ひょっこり、株だけ持って、あとは、現地の人たちに、今まで通りのことをやってもらって、配当や一部恩恵を享受することとは、180度違う。

これからの日本は、どうしても、日本国内だけでは、生きていけない。なぜなら、高齢化に伴い、世界最先端の技術にも周回遅れになっていくだろうし、なにしろ、国民全体の将来の食いぶちのために、キャスティングボートを取っていかなければならない自動運転や、宇宙開発への莫大な投資になんてかける資金は、これから高齢になっていう人々が病院に通う、社会保障の甚大な膨張に根こそぎ取られていくことになるからだ。

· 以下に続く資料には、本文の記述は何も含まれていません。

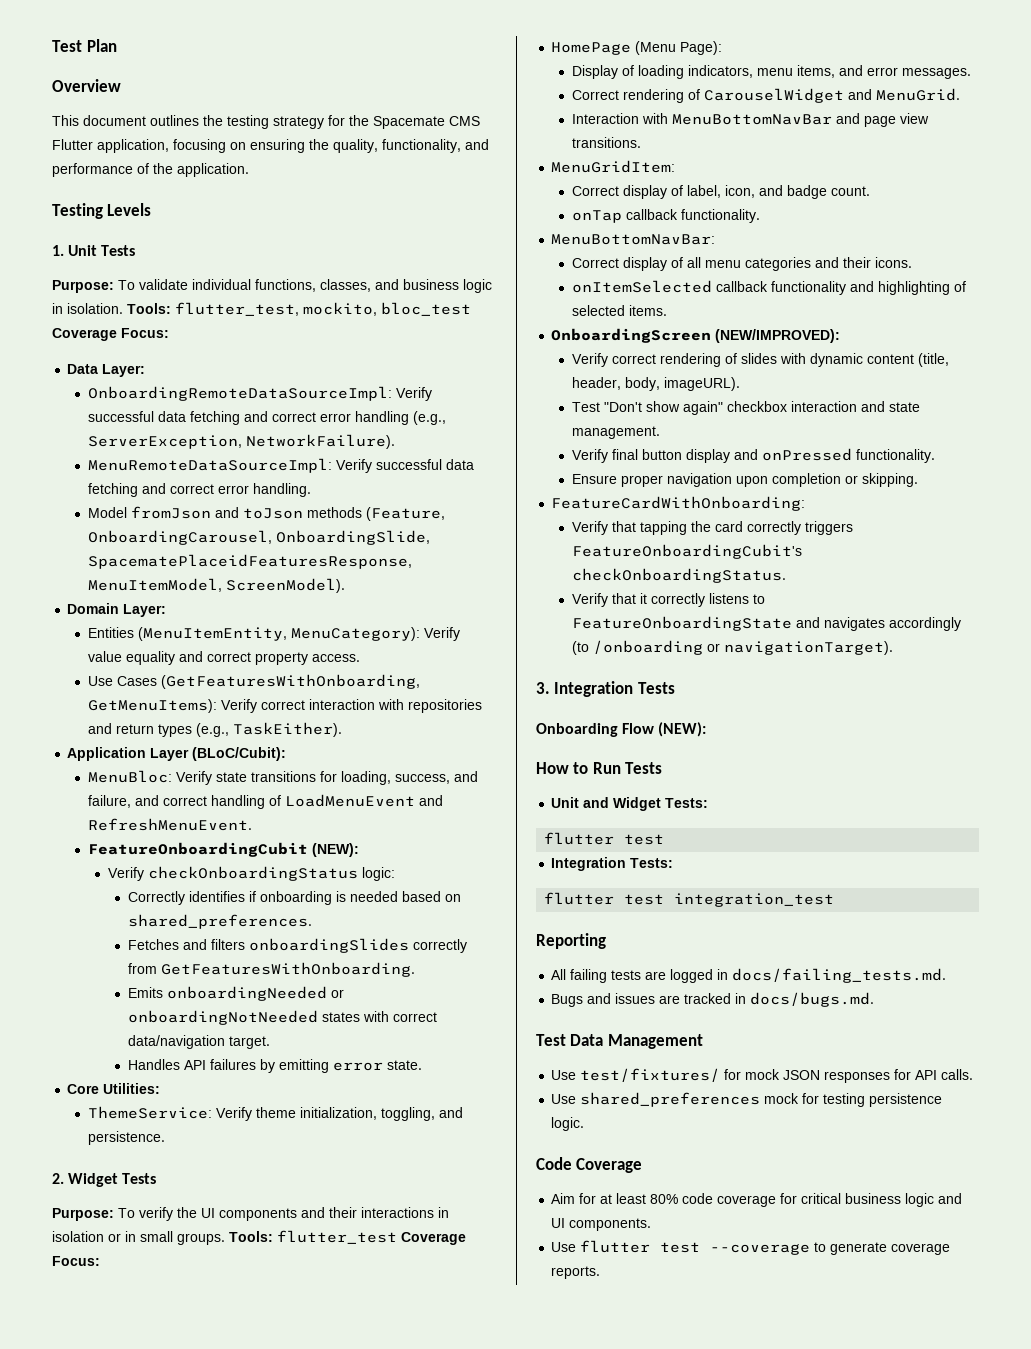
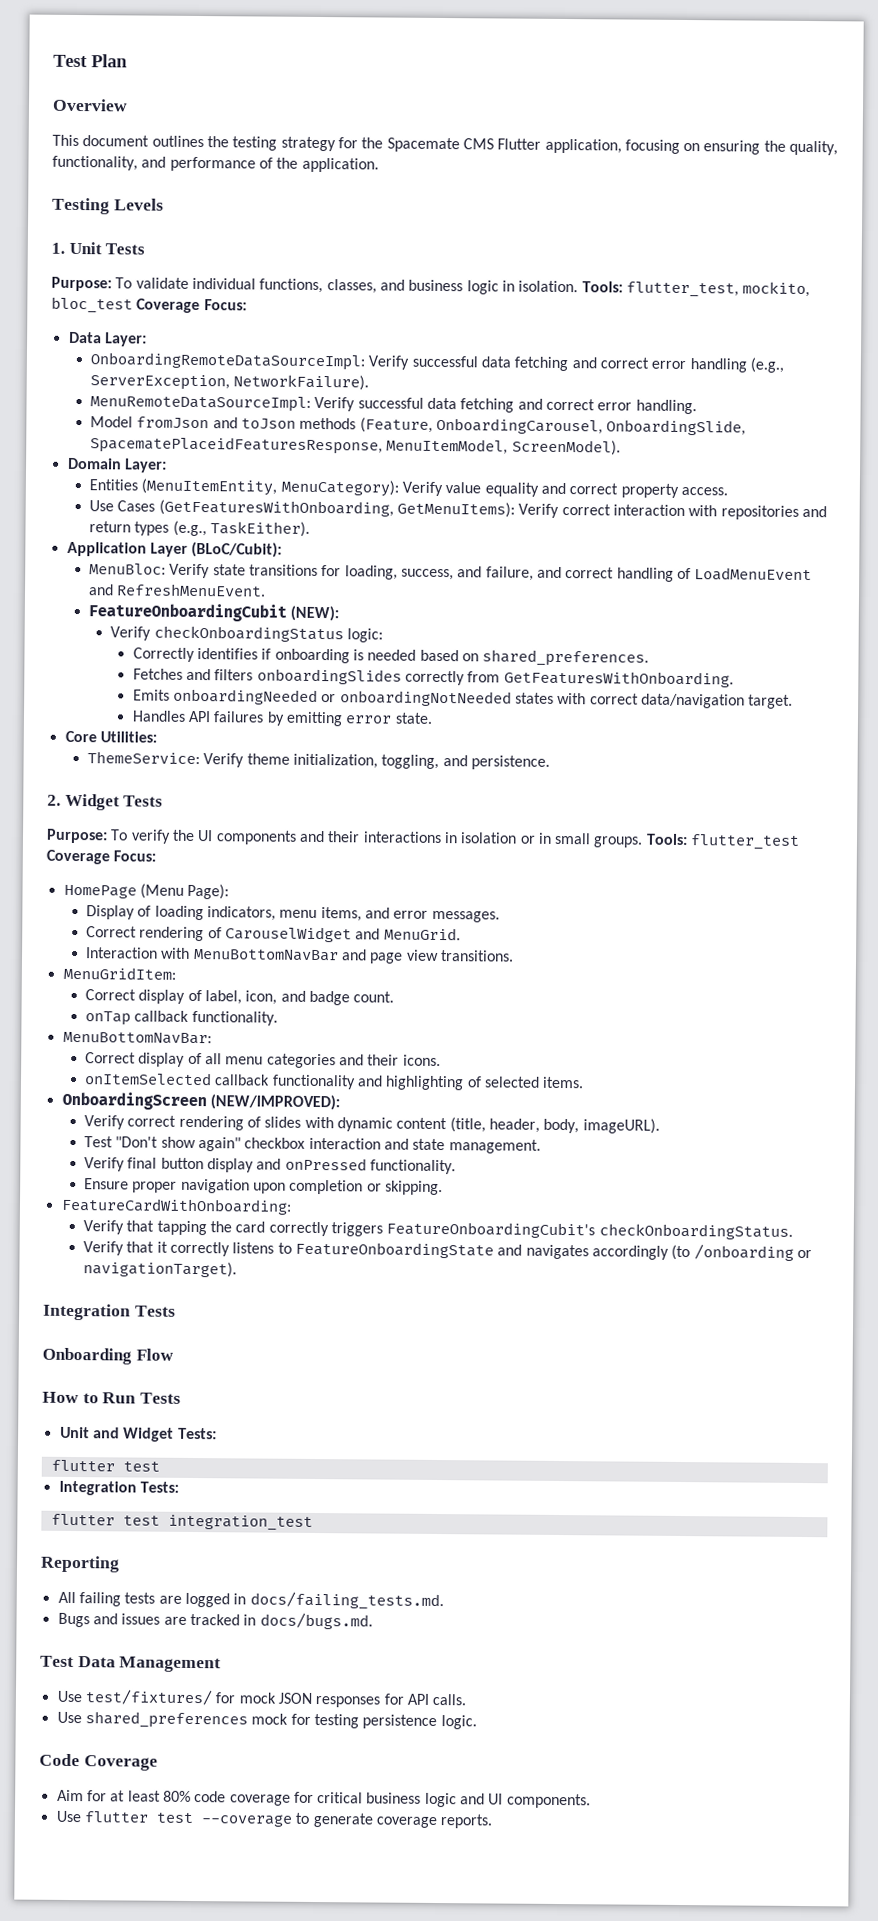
- 3. Integration Tests
+ Integration Tests
- Onboarding Flow (NEW):
+ Onboarding Flow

そう考えると、実は、消費税増税も、未来の世代のために、今、日本の有史史上、年金の充実という面で、一番の恩恵に与っている60代、70代の方々に、平仄を取るために、未来に向けて、社会に貯蓄=消費税増税を一部負担してもらっておくことも、そして、未来の世代の圧倒的負担になることが分かり切っている不健康なことを、少しずつ、自覚を持って減らしていくことが必要だ。

年金の不均衡や、不健康がもたらす将来の弊害は、またの機会に触れるとして、語学力×海外相手に首尾よくやっていく能力は、自ずと、必要性が高まっていく。

もはや、英語が流暢に喋れるだけでは、「凄ォォォい」とはならないし、なってはいけない時代が迫り来ている。